Mid-1960s, I think. I analyze the performance envelope of the P-38 fighter for the benefit of my mom’s friend Giulia Simola.
A Viking grave in a Scottish churchyard. (I don’t remember the name of the village, but it was very near Loch Lomond.)
The gravestone is carved so as to resemble an overturned boat— boat burials were still a thing.
The “viking funeral,” with the ship set on fire and pushed out to sea, is a creation of Hollywood, or maybe Victorian fictioneers. What they actually did was bury the whole ship with the corpse in it.
Here the deceased didn’t rate a whole ship, but he got a boat big enough to carry him to the (presumably Christian) afterlife.
This photo is 50 years old! And sort of looks it. I and Photoshop have done our best.
This, from 1975, looks down from Delphi toward the Gulf of Corinth. I had come to Delphi at the command of a couple of major figures— one from the Bible, the other from science fiction.
Not that I wouldn’t have gone anyway. I was in the bus station in Athens waiting for the bus to Delphi when a stranger approached me. He had long light brown hair and a beard, wore a blanket over his shoulders, and had a strange pale glint in his eye. He looked like Jesus (Northern European Protestant variant). He thrust one hand toward me. There was a book in the hand.
“HAVE YOU READ THIS?” he demanded— in a voice like, well, God.
I looked at the book and saw that it was the British paperback of Frank Herbert’s Dune, which I had in fact read.
However, I knew that when Jesus tells you to read a book about religion while on the road to Delphi, you should oblige. So I said thank you and took the book.

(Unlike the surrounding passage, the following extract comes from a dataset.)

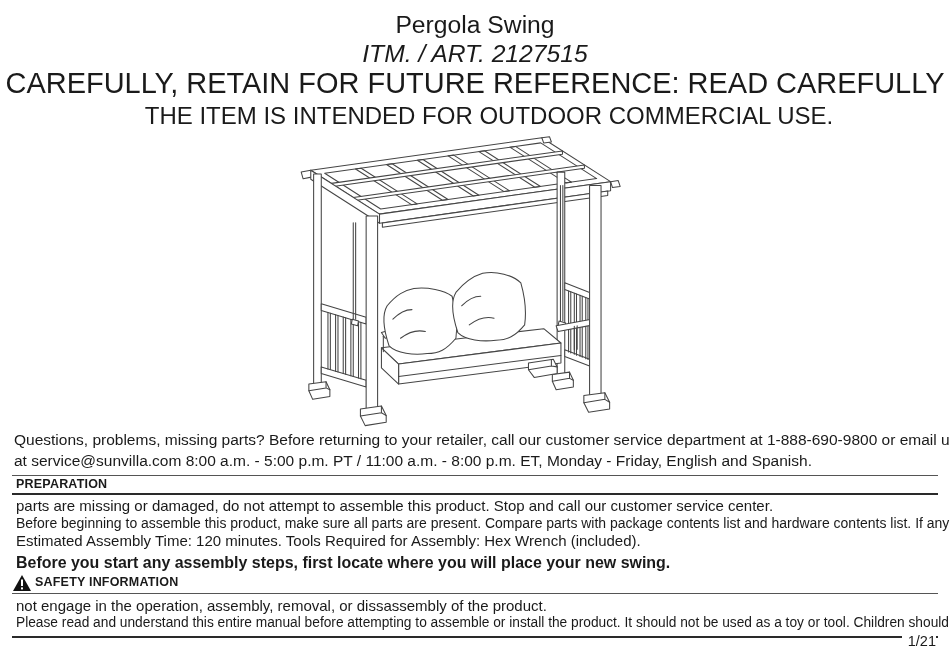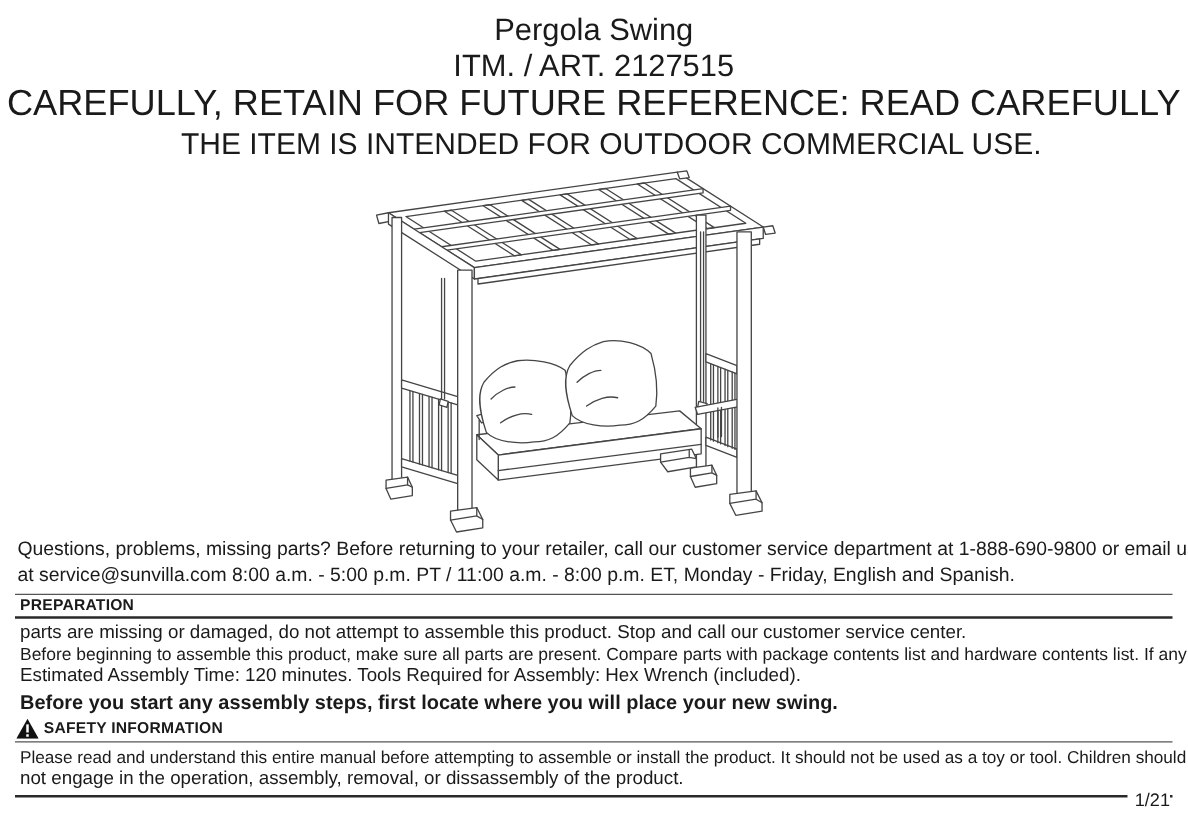"ITM. / ART. 2127515" .t2 { font-style: none -> italic }
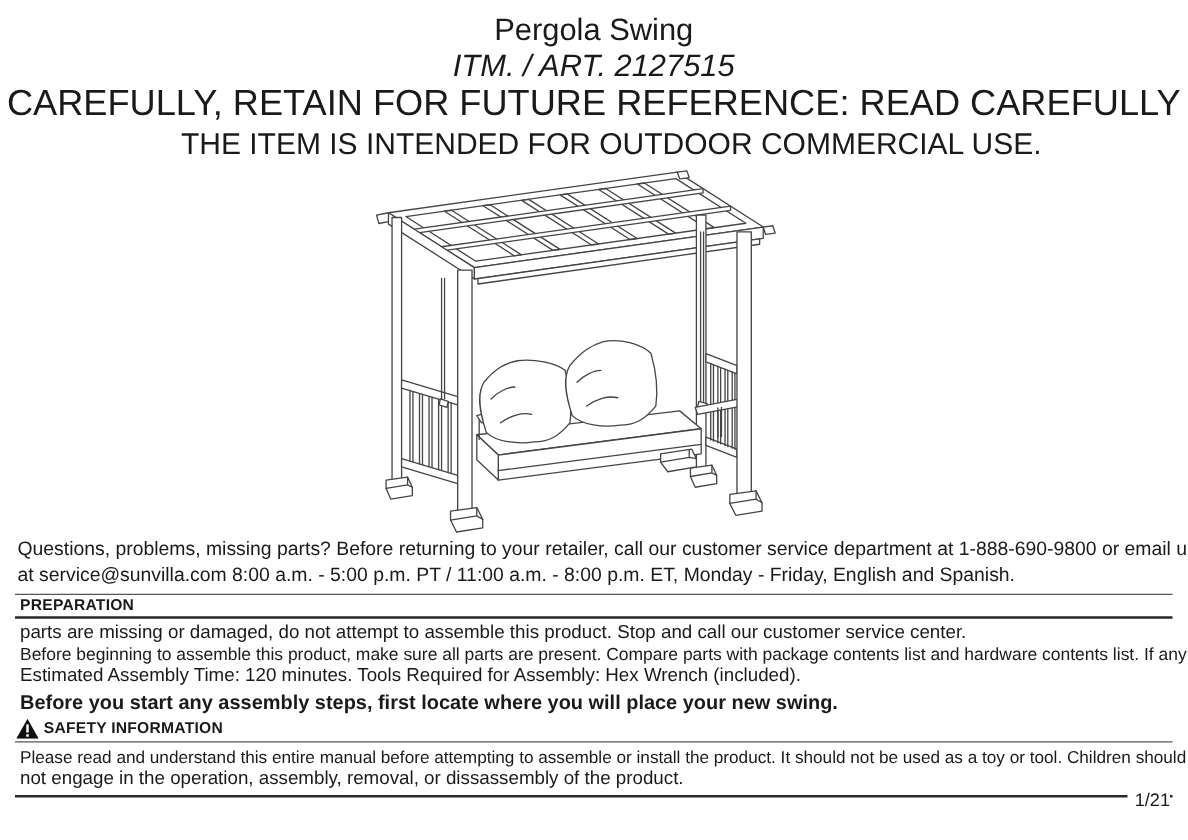"Please read and understand this" div.fit { order: before "not engage in the operation," -> after "not engage in the operation," }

Since I knew about the history of Delphi and its oracle, I was able to do a mental compare-and-contrast with Paul Atreides’ manipulation of planted prophecy to create a religion to justify first, his survival, and second, his ascent to power. Being in a place where historical characters had manipulated religion in much the same way as Paul and his mother added considerably to my appreciation of the history.
And the amazing natural beauty certainly helped. Delphi and Parnassus are astoundingly beautiful, and you can understand how people thought the place was holy. (It still should be, as far as I am concerned.)
I even drank from the sacred fountain, though it didn’t give me the gift of prophecy, and when I climbed the stair to look at the fountain’s source, I found it full of green algae and trash. I’m amazed I didn’t get terribly sick.
And I never met Jesus again, so far as I know.
A reconstruction of the turret of the USS Monitor, open to allow a view of the mechanism and one of the two 11-inch guns. The turret was designed by American inventor Theodore Timby, and the rest of the ship by the Swedish-born John Ericsson.
A problem with the turret was that there was no brake— if the mechanism was engaged the turret would keep turning, one full turn in a little more than two minutes. There was no way for the gunners to see the target except by looking out through the gunport, which means the gun had to be fired at the first glimpse of the target, or wait another couple minutes for another chance.
Monitor was the first turreted warship built, and gave its name to a whole class of vessels that stayed in service at least through the First World War.
From the Mariners’ Museum in Newport News, 2018.
Trees, pond, sandhill cranes. Sunset today.